▶ _Required action_
Nothing but the lines from the one with "Amaretti, Chocolate Round: 6" through the final line of the listing should appear in the answer, each copied exactly.

[Record extracts Boundary: Start]

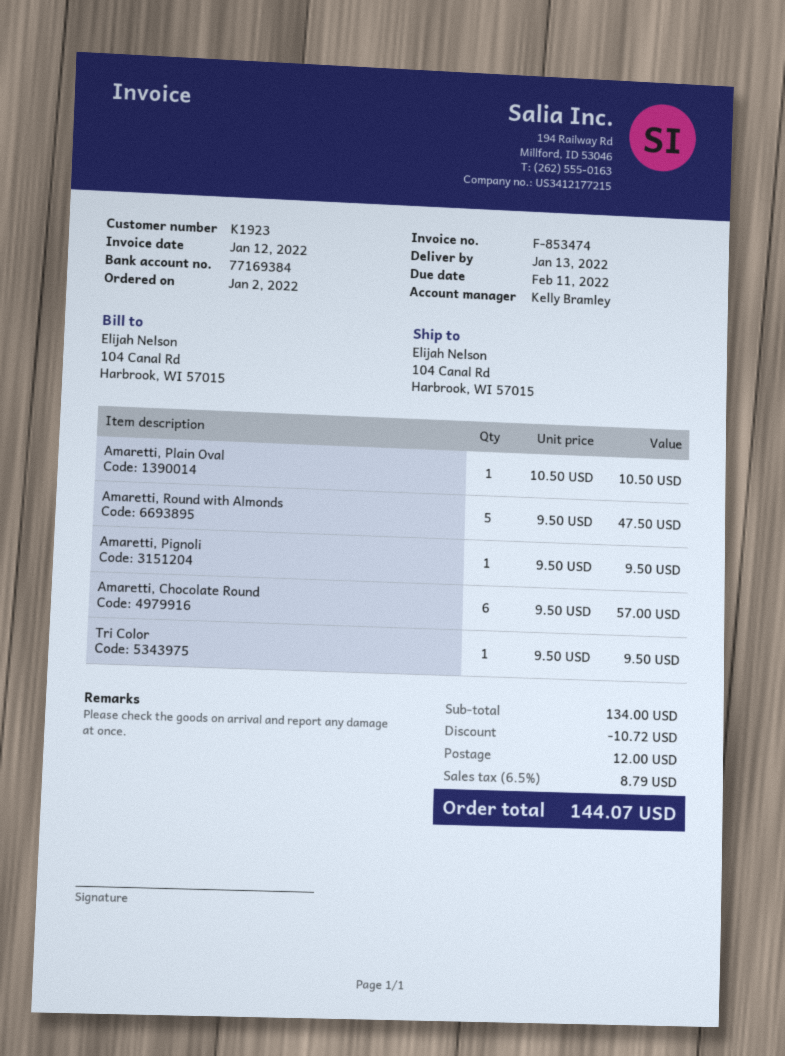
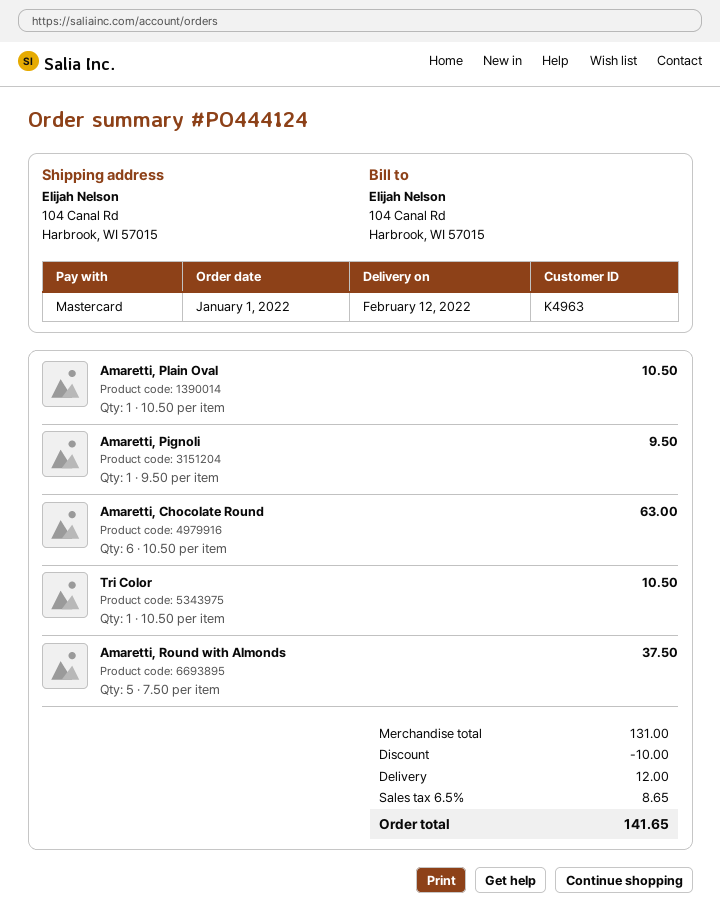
order date: 2022-01-02 -> 2022-01-01
delivery date: 2022-01-13 -> 2022-02-12
customer number: K1923 -> K4963
Amaretti, Round with Almonds: 5 x 9.50 = 47.50 -> 5 x 7.50 = 37.50
Amaretti, Chocolate Round: 6 x 9.50 = 57.00 -> 6 x 10.50 = 63.00
Tri Color: 1 x 9.50 = 9.50 -> 1 x 10.50 = 10.50
subtotal: 134.00 -> 131.00
discount: 10.72 -> 10.00
tax: 6.5% = 8.79 -> 6.5% = 8.65
total: 144.07 -> 141.65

[Record extracts Boundary: End]

▶ _Your solution_
Amaretti, Chocolate Round: 6 x 9.50 = 57.00 -> 6 x 10.50 = 63.00
Tri Color: 1 x 9.50 = 9.50 -> 1 x 10.50 = 10.50
subtotal: 134.00 -> 131.00
discount: 10.72 -> 10.00
tax: 6.5% = 8.79 -> 6.5% = 8.65
total: 144.07 -> 141.65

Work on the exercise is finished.